Road in South Africa

The R45 is a provincial route in Western Cape, South Africa that connects Saldanha with Villiersdorp via Vredenburg, Malmesbury and Paarl. The route is mostly a two-lane wide-shouldered highway, however sections within Paarl and between Vredenburg and Saldanha are dual-carriageways.

==Route==
The north-western terminus of the R45 is in Saldanha on the West Coast. The route initially heads north-north-east for twelve kilometres to Vredenburg. Here, it reaches a four-way intersection where the straight road becomes the R399 and the road to the left heads north-west to Paternoster, with the R45 becoming the road to the right. Exiting Vredenburg to the east-south-east, the R45 runs for nine kilometres before crossing the R27. After another seven kilometres, the route passes through Langebaanweg. Running 22 kilometres further on, the route passes through Hopefield. After another 14 kilometres, the R311 branches off to the left, heading east to Moorreesburg. The next intersection, after ten kilometres, is with the R307, branching to the south-west to Darling.
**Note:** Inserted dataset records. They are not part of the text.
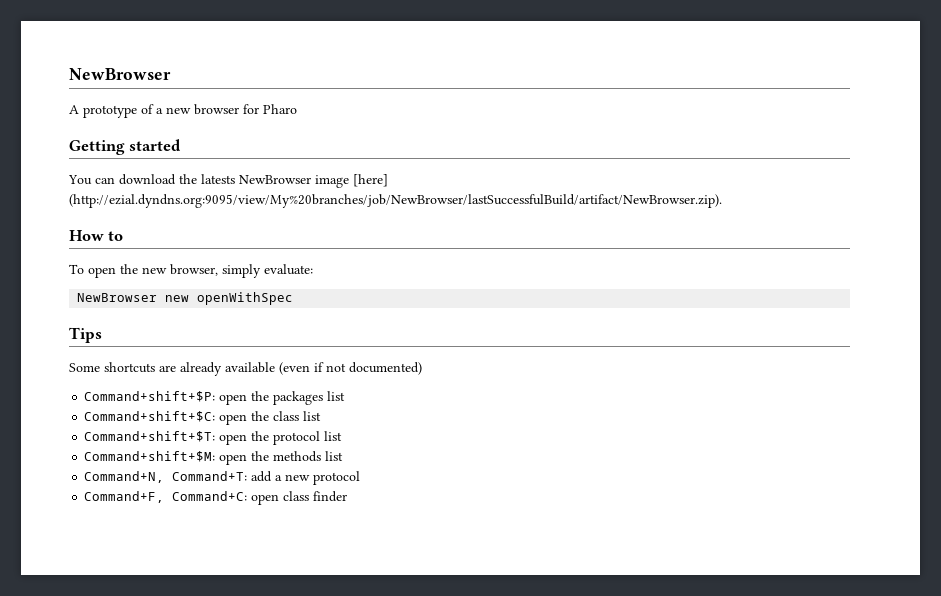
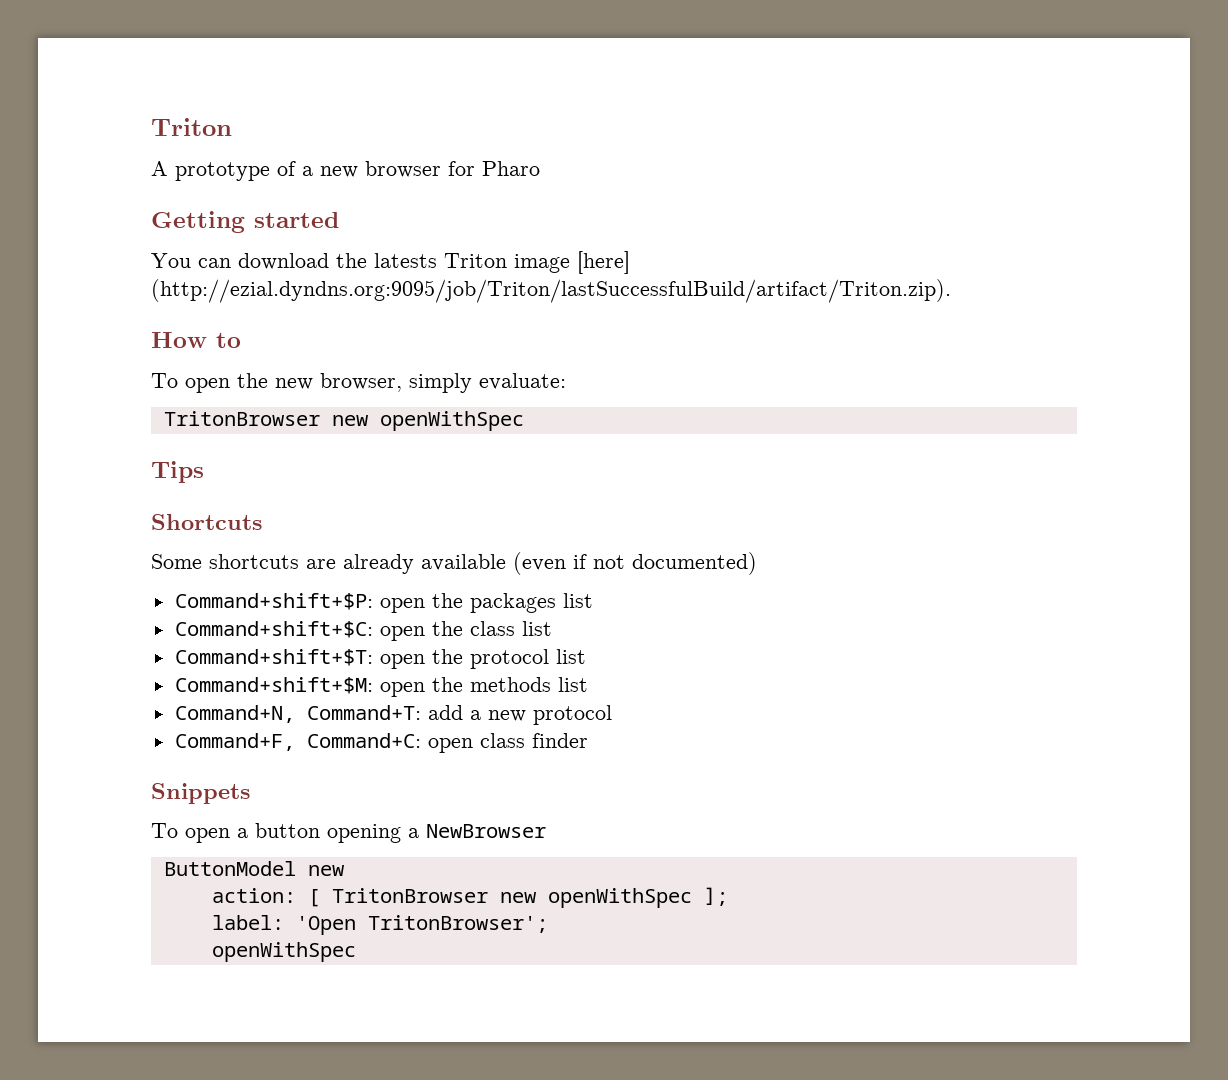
[69,68,171,80] NewBrowser -> [151,118,232,136] Triton
[239,175,311,184] NewBrowser -> [444,253,507,268] Triton
[69,194,722,208] (http://ezial.dyndns.org:9095/view/My%20branches/job/NewBrowser/lastSuccessfulBuild/artifact/NewBrowser.zip). -> [151,279,951,303] (http://ezial.dyndns.org:9095/job/Triton/lastSuccessfulBuild/artifact/Triton.zip).
[77,293,158,302] NewBrowser -> [163,411,320,426] TritonBrowser
(102, 335) none -> [151,514,262,530] // Shortcuts
(348, 496) none -> [151,783,250,804] [151,823,546,843] [163,861,344,876] [211,887,728,908] [211,915,548,935] [211,942,356,962] // Snippets // To open a button opening a NewBrowser // ButtonModel new // action: [ TritonBrowser new openWithSpec ]; // label: 'Open TritonBrowser'; // openWithSpec

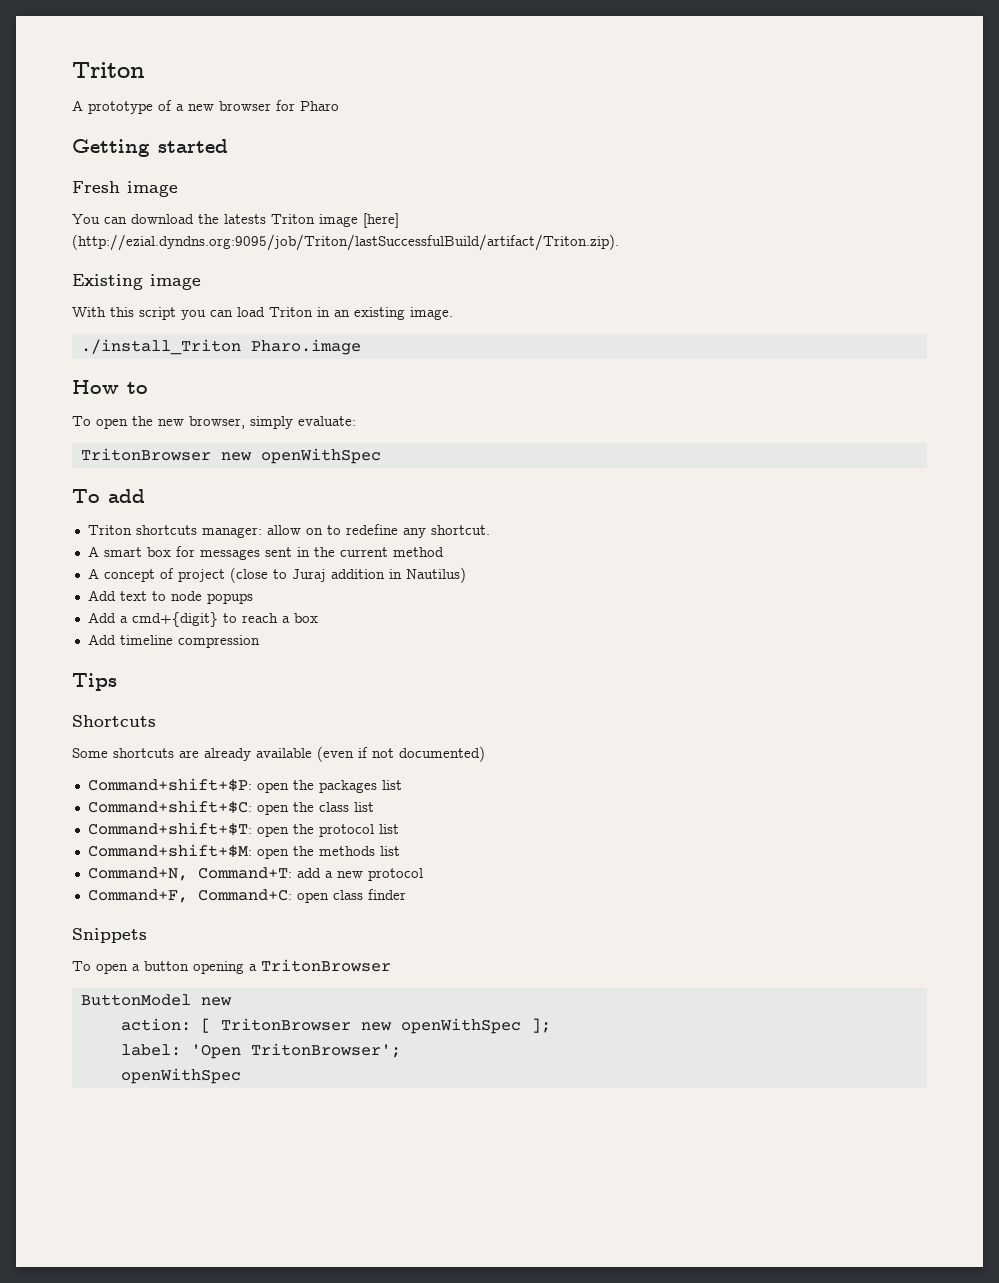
(339, 220) none -> [72,181,178,197] // Fresh image
(951, 291) none -> [72,274,201,290] [72,307,453,320] [80,339,361,355] // Existing image // With this script you can load Triton in an existing image. // ./install_Triton Pharo.image
(524, 421) none -> [72,489,145,503] [87,524,490,538] [87,546,444,560] [87,567,466,583] [87,590,253,604] [87,612,318,627] [87,634,260,648] // To add // Triton shortcuts manager: allow on to redefine any shortcut. // A smart box for messages sent in the current method // A concept of project (close to Juraj addition in Nautilus) // Add text to node popups // Add a cmd+{digit} to reach a box // Add timeline compression
[426,824,546,838] NewBrowser -> [261,959,391,972] TritonBrowser

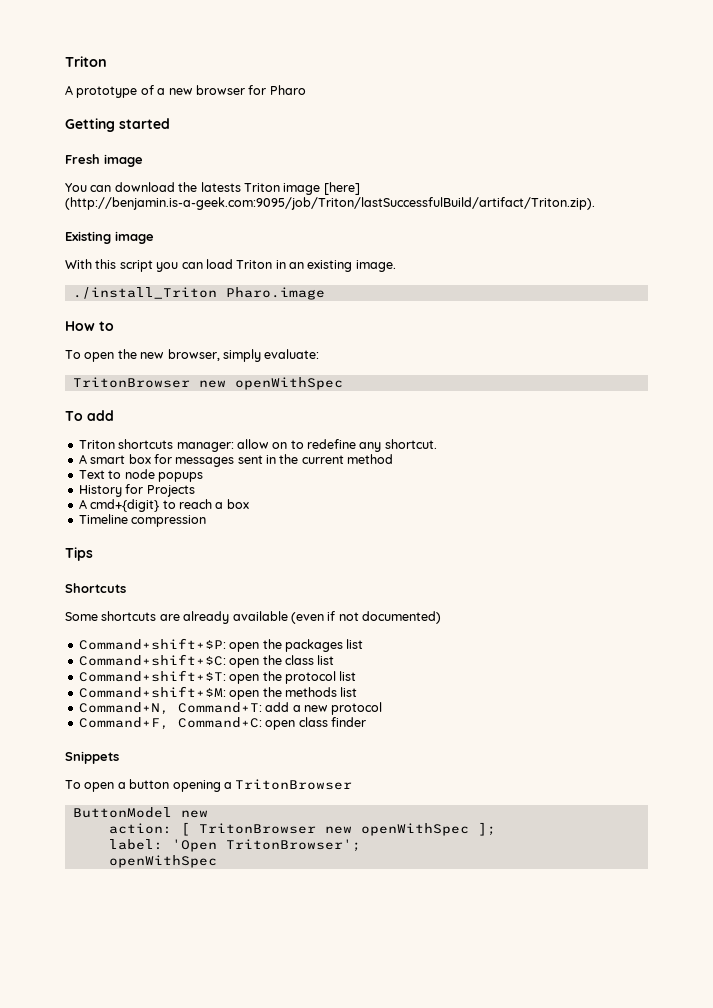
[72,234,619,251] (http://ezial.dyndns.org:9095/job/Triton/lastSuccessfulBuild/artifact/Triton.zip). -> [65,197,595,210] (http://benjamin.is-a-geek.com:9095/job/Triton/lastSuccessfulBuild/artifact/Triton.zip).
[87,567,466,583] [87,590,147,601] A concept of project (close to Juraj addition in Nautilus) // Add text -> [78,470,105,479] Text
[87,612,128,623] Add a -> [78,484,195,497] [78,499,87,509] History for Projects // A
[87,634,173,645] Add timeline -> [78,514,128,524] Timeline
The R45 continues for a further 31 kilometres to cross the N7.

The R45 then continues south-east for 5 kilometres as the Malmesbury northern bypass (opened in March 2026) to pass north of the town of Malmesbury and reach a junction with the R46 (which connects to Riebeek-Kasteel) east of Malmesbury. The R45 veers south-east, running for 30 kilometres to intersect with the R44 west of Wellington.

It then runs south for five kilometres, following the Berg River, to reach a T-junction with a north–south road, where the R45 becomes the road southwards towards Paarl. Entering Paarl from the north as Main Road, it reaches a junction with Lady Grey Street, where it becomes Lady Grey Street westwards before becoming Main Road southwards at the next junction. Continuing for another kilometre, it meets the R101 in the Paarl CBD. The R101 joins the R45 southwards for five kilometres to exit Paarl and interchange with the N1 before reaching a junction, where the R101 turns westwards and the R45 becomes its own road southwards as Huguenot Road, still following the Berg River.

After ten kilometres, the R310 is given off to the right (south-west), heading to Pniel and Stellenbosch. The R45 then veers east, reaching Wemmershoek. Here, it crosses the Berg River (no-longer parallel) and meets the southern terminus of the R301 (Wemmershoek Road; also coming from Paarl). Continuing east, it passes through Franschhoek after six kilometres. The R45 makes a left turn (east) to become the Franschhoek Pass, passing east and south around the Hottentots Holland Mountain Catchment Area. After 28 kilometres, it meets the north-eastern terminus of the R321 coming from Grabouw at a T-junction adjacent to the Theewaterskloof Dam. The R45 turns to the east here, heading for eight kilometres to reach its end at a T-junction with the R43 in Villiersdorp.